Gdyby chodziło tylko o to, to wtedy można by się po części zgodzić: ksiądz nie powinien agitować za jakąkolwiek partią, bo nie jest to jego zadaniem. Może jednak, a wręcz musi, stanowczo zaznaczać, które ugrupowania polityczne łamią prawa Katolickiej Nauki Społecznej, uświadamiając lokalne parafie, iż głos oddany na dane ugrupowanie jest grzechem, bo popierając złe postulaty: aborcję, eutanazję, uznanie małżeństw „homoseksualnych“, in vitro etc. katolik zaciąga na siebie grzech zaniedbania i kuszenia bliźnich do złego. W przypadku aborcji, eutanazji i in vitro przyczynia się - i to czynnie - do zabijania niewinnego życia ludzkiego.
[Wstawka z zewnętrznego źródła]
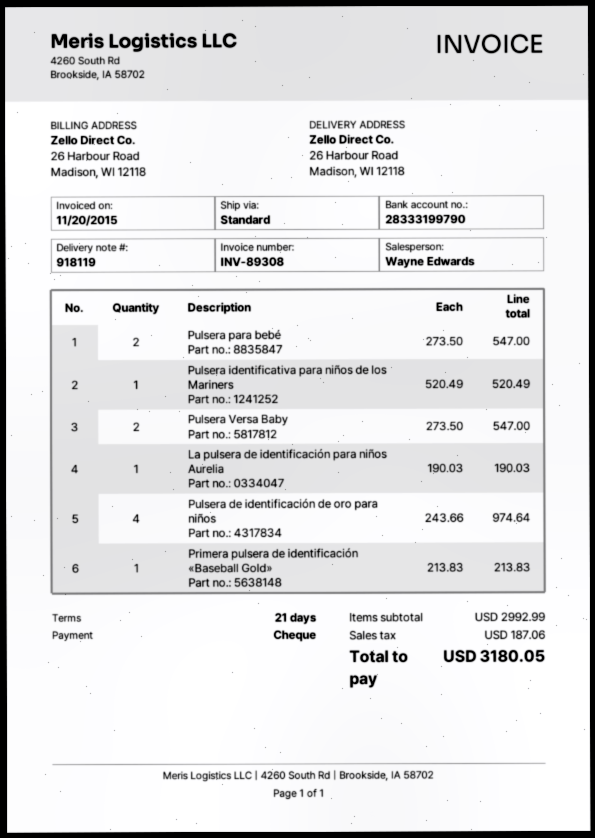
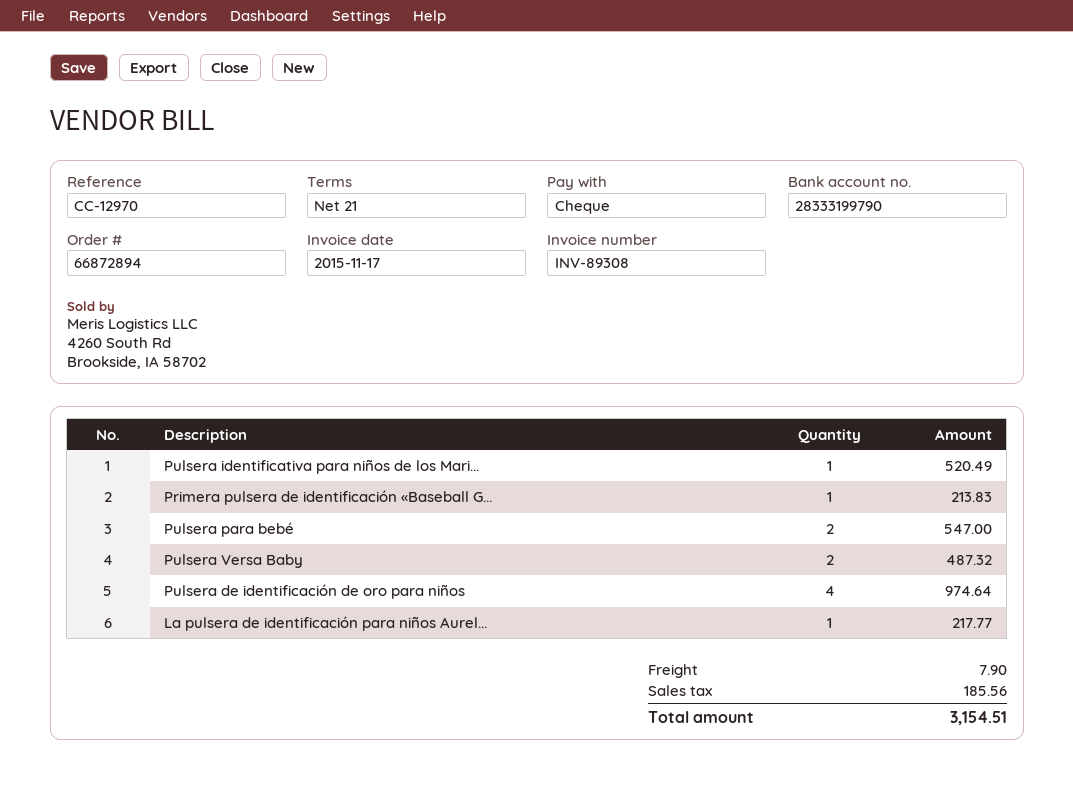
invoice date: 2015-11-20 -> 2015-11-17
Pulsera Versa Baby: 2 for 547.00 -> 2 for 487.32
La pulsera de identificación para niños Aurelia: 1 for 190.03 -> 1 for 217.77
shipping: none -> 7.90
tax: 187.06 -> 185.56
total: 3180.05 -> 3154.51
Takie rozumienie słowa „Kościół“ jest powszechne, ale błędne! Kościół jest wspólnotą wiernych, a skoro tak, to każdy katolik należy do Kościoła i jest mu wierny - być wierny w każdym razie powinien, jeśli ma na względzie dobro swojej duszy, tudzież te uniwersalne wartości moralne, jakie przekazuje nasza święta wiara."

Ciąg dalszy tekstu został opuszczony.